CARNEGIE
JOURNALISM INITIATIVE
Under
President Vartan Gregorian’s leadership, Carnegie Corporation
of New York has made journalism education one of its key priorities,
although it is not a full-fledged program. This interest has led
the Corporation to create the Carnegie Journalism Initiative which,
over the next few years, will make a very limited number of grants
to selected freestanding journalism schools at major American research
universities.
The
initiative focuses on revitalizing journalism education in the United
States by helping journalism schools to experiment with enriching
their curriculum in ways that will both improve journalism education
and spur a national conversation with other journalism educators
across the country.
This
effort is one element of the Carnegie-Knight
Initiative on the Future of Journalism Education, which was
launched in May 2005, and builds on three years of discussions by
Vartan Gregorian and the deans of leading journalism schools at
four of America’s top research universities—Berkeley,
Columbia, Northwestern and the University of Southern California—along
with the director of the Shorenstein Center at Harvard University.

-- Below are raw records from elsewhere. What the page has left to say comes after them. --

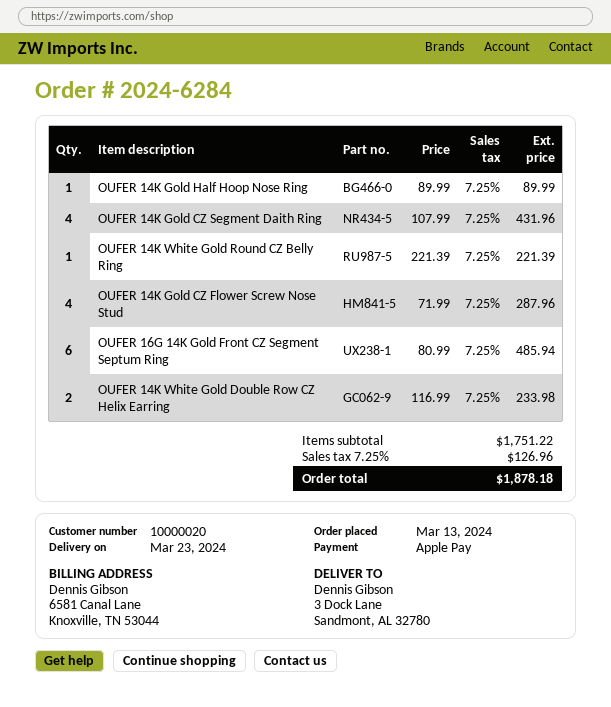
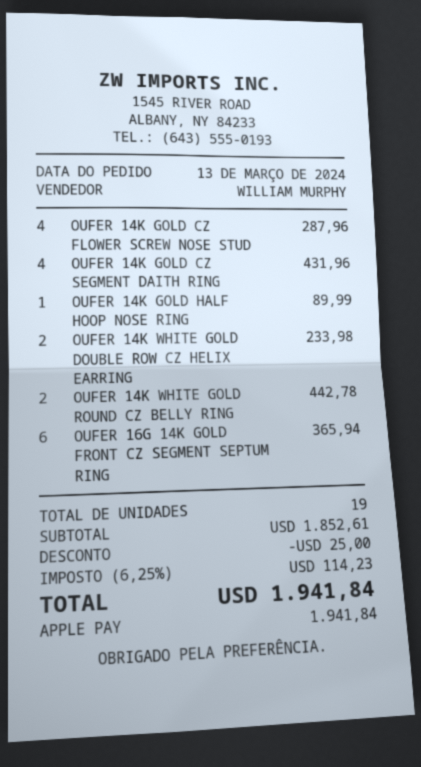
OUFER 14K White Gold Round CZ Belly Ring: 1 for 221.39 -> 2 for 442.78
OUFER 16G 14K Gold Front CZ Segment Septum Ring: 6 for 485.94 -> 6 for 365.94
subtotal: 1751.22 -> 1852.61
discount: none -> 25.00
tax: 7.25% = 126.96 -> 6.25% = 114.23
total: 1878.18 -> 1941.84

These conversations laid a foundation for developing a vision of
what a journalism school can be at an exemplary institution of higher
education, a concern shared by the John
S. and James L. Knight Foundation, which has joined with the
Corporation in supporting aspects of the initiative other than curriculum
enrichment.
Inaugural,
multi-year curriculum enrichment grants were made by the Corporation
to the journalism schools at Berkeley, Columbia, Northwestern and
the University of Southern California in the spring of 2005. In
August 2005, the Corporation announced that five additional journalism
schools at major research universities—the University of Florida,
the University of Maryland, the University of Missouri, Syracuse
University and the University of Texas at Austin—have been
asked to submit proposals for curriculum enrichment and a few more
journalism schools may be included in curriculum enrichment efforts
by the fall of 2006.
The
goal of this follow-up effort (supported only by the Corporation)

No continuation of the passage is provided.